60 saniye düşünün

Çocuğunuz ergense ve odasını toplamıyorsa üzülmeyin. Demek ki mutlu. Psikolog Gökçakan’a göre ‘Odasını toplayan ergen obsesif’tir.

Figen Atalay/Cumhuriyet

Yeni nesil mutsuz ve sıkıntılı. Mutsuz olmalarının en önemli nedeni; birçok şeyi erkenden tüketiyor olmaları. Köylerde yaşayan çocuklar daha rahat, huzurlu ve takıntısız. Çünkü anneleri kaygılı değil. Psikolog Yrd. Doç. Dr. Nurcan Gökçakan, Özel Tarsus SEV İlköğretim Okulu’nda verdiği “Ailede Mutluluğun Sırları” başlıklı konferansta, ailelere, mutlu çocuklar yetiştirmenin reçetesini yazdı.
Gökçakan, “Evler, çocuklar için sığınılacak bir limandır, bir yuvadır. Evleri etüt merkezine çevirmeyin. Onlara öğretmen değil, sadece anne ve baba olun. Onları anneanne ve babaannelerinizin sizi sevdiği gibi sevin; kitaplardaki formüllerle değil” dedi. Yrd. Doç. Dr. Gökçakan, çocuklara mutlu ve huzurlu bir ev ortamı sunmanın formüllerini şöyle anlattı:

 

Hemen ceza vermeyin

Diyelim ki çocuğunuz eve geç geldi ya da ödevini yapmadı. Lütfen çocuğa müdahale etmeden önce bir dakika yani 60 saniye kendinizi dinleyin. Önce bir durun! Emin olun çocuklarınıza söylediğiniz en kötü kelimeler o bir dakika içinde çıkıyor. Siz onu unutuyorsunuz ama çocuk onu affetmiyor.
60 saniye içinde “Babasına mı söylemeliyim?”, “Odasına mı kapatmalıyım”, “Cep telefonunu mu elinden almalıyım” diye düşünün. “Cep telefonunu alırsam nasıl bir ceza olur? Bu çocuk iyice hırçınlaşabilir. Geçen ay aldım üç gün küstü” diye kendi kendinizle konuşun.

 

‘Lütfen çocuklarınızla yazışın’

Ailelerin en çok şikâyet ettiği konulardan biri de çocuğun odasını toplamaması. Ben de diyorum ki: “Eğer 14-20 yaş arasındaki bir ergen odasını benim gibi topluyorsa obsesiftir, bana getirin.” Çünkü ergenlik bedensel, zihinsel, sosyal, ruhsal dağınıklıktır.
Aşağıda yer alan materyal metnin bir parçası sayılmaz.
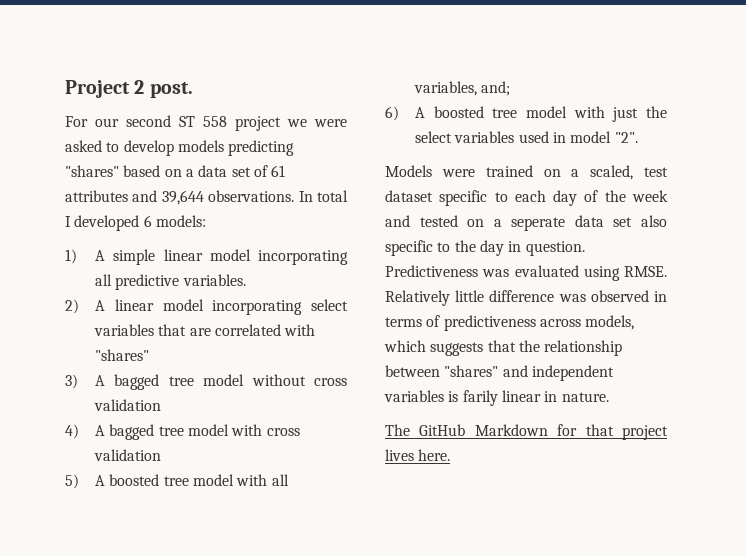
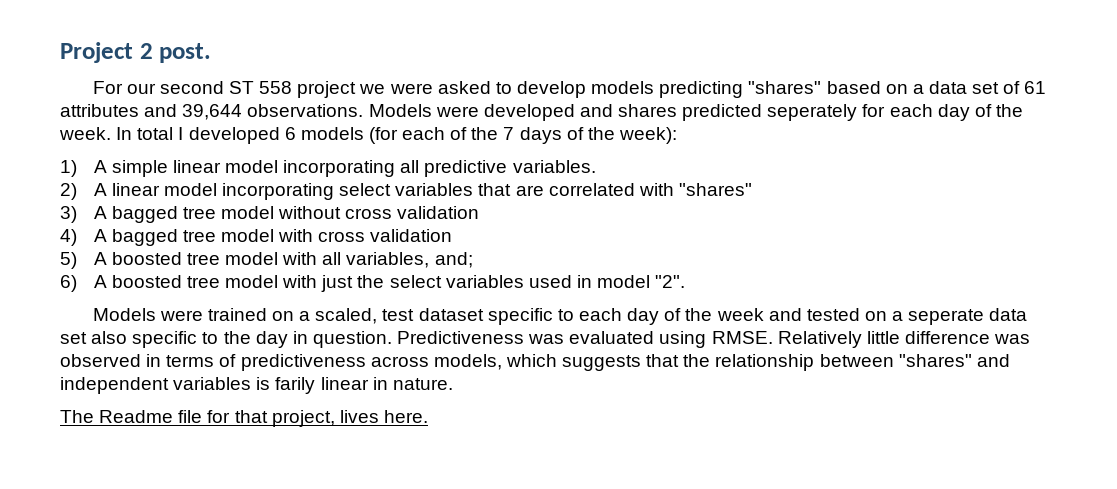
+ Models were developed and shares predicted seperately for each day of the week.
- In total I developed 6 models:
+ In total I developed 6 models (for each of the 7 days of the week):
- The GitHub Markdown for that project lives here.
+ The Readme file for that project, lives here.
Ben çocuğum ergenlik dönemindeyken odasını topluyordum. Sonra da not yazıyordum: “Odan tertemiz, akşam istediğin gibi bozabilirsin. Senin annen bir kahraman.” Lütfen bazen çocuklarınızla yazışın.

 

‘Çocuğunuz annesiz demektir’

Ölünceye kadar dürüstçe çocuğunuzun yanında durun. Yanlış da yapsa “Sanırım ben de senin yaşlarında olsam aynı şeyi yapardım” deyin. Çünkü siz çocuğunuza sadece anne ve baba olamıyorsanız; çocuğunuzun öğretmeni, hâkimi, yargıcı, gardiyanı, polisi, jandarması oluyorsanız; o çocuğunuz annesiz babasız demektir.

 

Kaygılar bulaşıcı

Şimdiki çocukların özel odaları, televizyonları, bilgisayarları var. Bu kadar büyük imkânlar sunulunca çocukların mutlu ve huzurlu olmalarını bekliyoruz. Ama yeni nesil maalesef mutsuz ve sıkıntılı. Mutsuz olmalarının en önemli nedeni; birçok şeyi erkenden tüketiyor olmaları. Henüz 1.5 yaşındaki çocuk cep telefonundan video çekebiliyor ve izleyebiliyor. Bu çocuk 13 yaşında ne yapacak? Burada çare çocuğu teknolojiden uzak tutmak değil. Çözüm yolu; çocuğu nasıl seveceğinizi ve ona nasıl yaklaşacağınızı bilmek. Köyden ve kırsaldan gelen çocuklar daha rahat ve huzurlu. Çünkü anne kaygılı değil. Çocuklarda hastalık hastalığı hiç yok. Yere düşen ekmeği alıp üflüyor ve yiyebiliyor.   çocuk merdiven çıkmayı düşerek, şehirdeki çocuk törenle öğreniyor.